Ma il «momento» resta importante. Almeno per chi ha seguito questa crisi dalle cosiddette rivoluzioni colorate a Kiev e poi dall’oscura Majdan per arrivare alla presa della Crimea da parte russa e a otto anni, dimenticati, di guerra civile nel Donbass – quando il presidente Poroshenko si vantava che «noi siamo tranquilli nelle nostre case e i loro bambini stanno invece sotto le bombe»; poi l’iscrizione nella Costituzione ucraina dell’ineludibile ingresso nella Nato – del resto presente in Ucraina fin dal 2014 per ammissione dell’ex segretario atlantico Stoltenberg; per arrivare alla tragedia dell’invasione russa decisa da Zar Putin che ha aperto il vaso di Pandora di una guerra sanguinosa, di trincea, nel cuore d’Europa con centinaia di miglia di vittime.
A contraddire però questa aspettativa positiva per un cambio almeno di atteggiamento dopo tanto sangue versato ecco l’ennesima scesa in campo della coalizione dei Volenterosi, stavolta da Tirana: sul cessate il fuoco prima e sul possibile intervento militare diretto «per le garanzie di sicurezza». Putin, lo ricordiamo, ha per primo invitato Zelensky a Istanbul, lui ha risposto recalcitrando che sarebbe andato ma a condizione del cessate il fuoco, e Trump lo ha corretto e impegnato invece ad andare «immediatamente». I Volenterosi, praticamente l’Europa rimasta fuorigioco dopo tanti invii di armi, hanno rialzato la velleitaria testa sul cessate il fuoco come condizione, quasi un ultimatum con nuova minaccia di sanzioni, aggiungendo alcune minacce pesanti davvero inedite: appunto, la missione militare per “monitorare” la sicurezza di una tregua con truppe europee per le quali ieri il ministro britannico della Difesa è stato più preciso e preoccupante, dichiarando che Londra è ormai «disponibile a inviare truppe» e non dando dettagli ulteriori su tempi e modi «per non informare Putin» ha detto; e il giorno prima Macron ha tranquillamente annunciato la pronta disponibilità della Francia a dare le sue armi atomiche a Polonia, Lituania e non solo, per la prima volta aprendo l’ombrello nucleare della force de frappe ad altri paesi.

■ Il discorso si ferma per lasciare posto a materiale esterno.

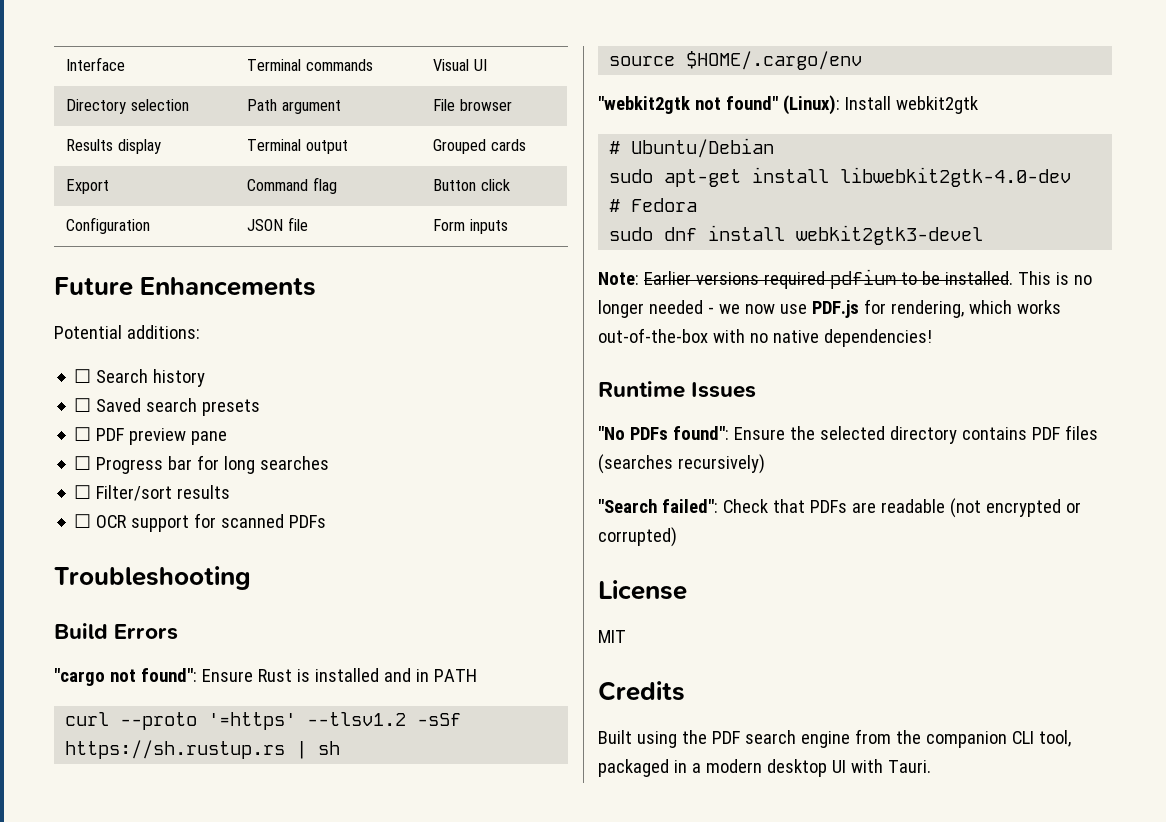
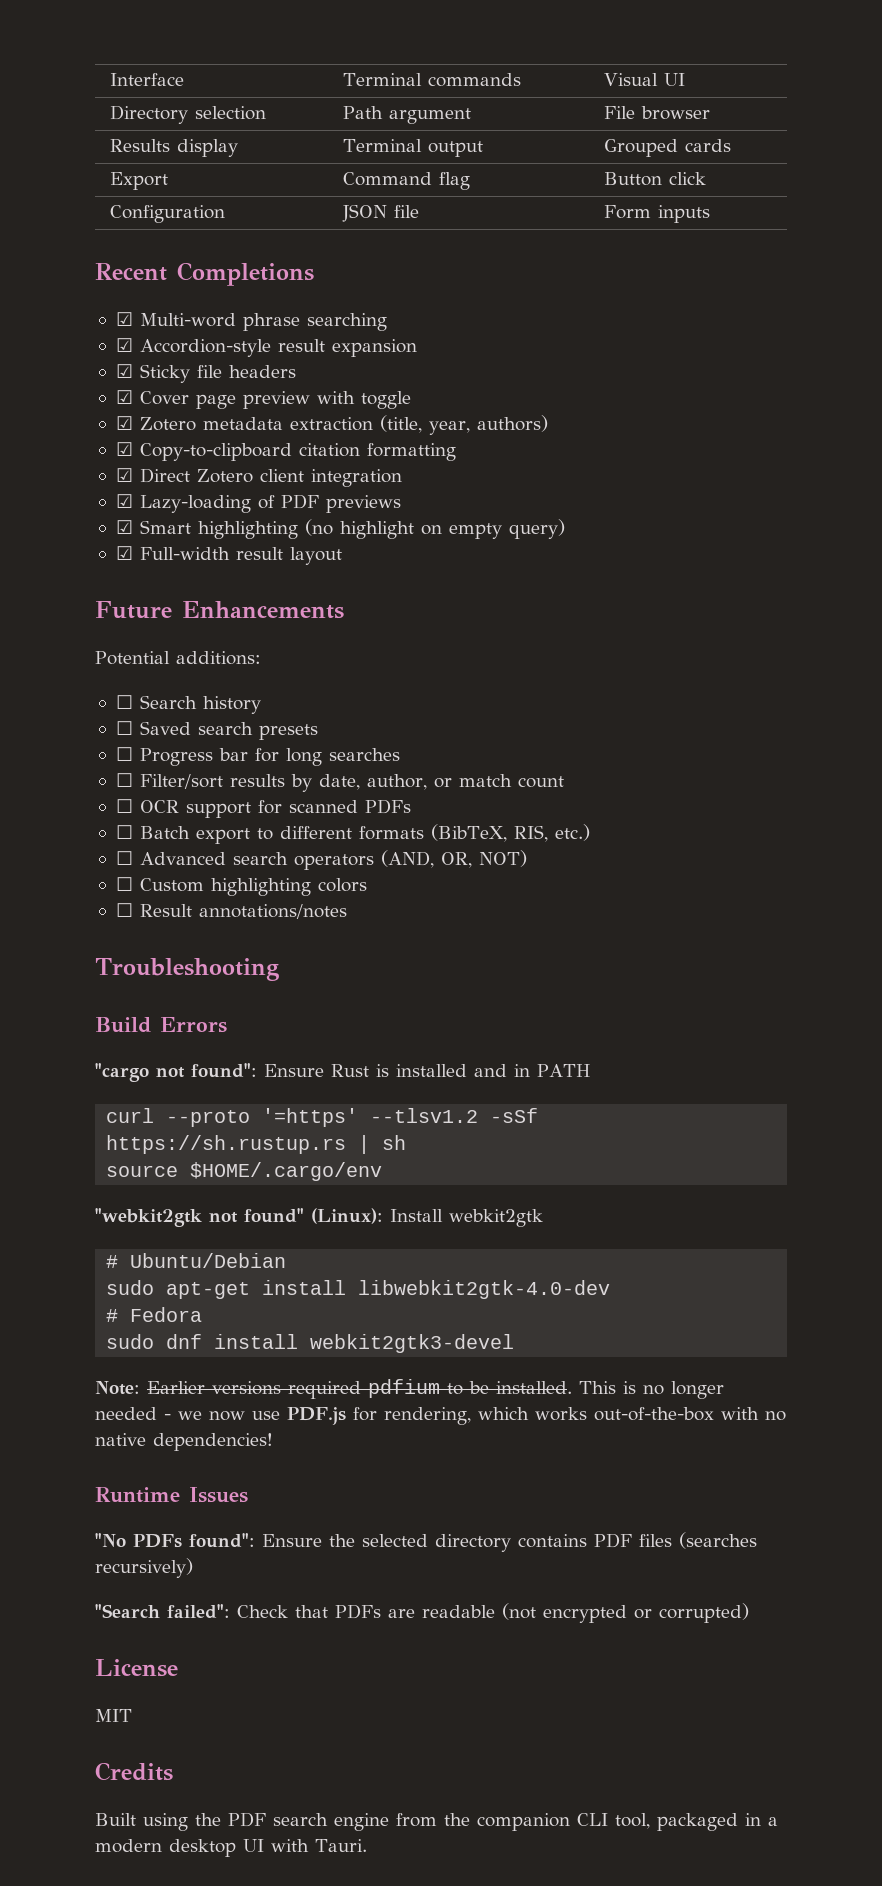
+ Recent Completions
+ ☑ Multi-word phrase searching
+ ☑ Accordion-style result expansion
+ ☑ Sticky file headers
+ ☑ Cover page preview with toggle
+ ☑ Zotero metadata extraction (title, year, authors)
+ ☑ Copy-to-clipboard citation formatting
+ ☑ Direct Zotero client integration
+ ☑ Lazy-loading of PDF previews
+ ☑ Smart highlighting (no highlight on empty query)
+ ☑ Full-width result layout
- ☐ PDF preview pane
- ☐ Filter/sort results
+ ☐ Filter/sort results by date, author, or match count
+ ☐ Batch export to different formats (BibTeX, RIS, etc.)
+ ☐ Advanced search operators (AND, OR, NOT)
+ ☐ Custom highlighting colors
+ ☐ Result annotations/notes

Siamo dunque all’invio di truppe, «per la sicurezza» di una tregua che non c’è, anzi c’è ancora la guerra, e che questi termini insidiosi rischiano di impedire, con una nuova minaccia nucleare ai confini russi. Ritorniamo all’obiettivo della “vittoria” con l’aggiunta di ultimatum da terza guerra mondiale. Ma non è stato Zelensky a riconoscere dopo tre anni di guerra che «non abbiamo la possibilità di riconquistare i territori occupati» come del resto il Pentagono diceva da due anni?
«Portarlo (Putin ndr) al limite – ha scritto nel suo editoriale Marco Imarisio sul Corriere della Sera di eri – come sembra voler fare l’Europa con i suoi ultimatum che dimostrano soprattutto una scarsa comprensione della mentalità e della percezione che i russi hanno di sé, può essere controproducente», e concludeva nella speranza su Istanbul: «Anche perché l’alternativa non esiste. A meno di voler accettare altri anni di questa macelleria senza alcun senso». Siamo sul baratro perché non solo la guerra non finisca ma si allarghi: che ci riarmiamo a fare? Meloni, che si chiama fuori dai Volenterosi, strabica tra difesa armata dell’Ucraina-riarmo Ue e/o il sodale Trump, per ora non vuole mandare truppe sul terreno, inizio di una deflagrazione a dir poco incontrollabile del conflitto. Attenzione perché lei è proto-fascista ma non per questo stupida e i sondaggi li vede. E certo ora l’opposizione non può limitarsi ad accusarla di «non partecipare» a questa avventura.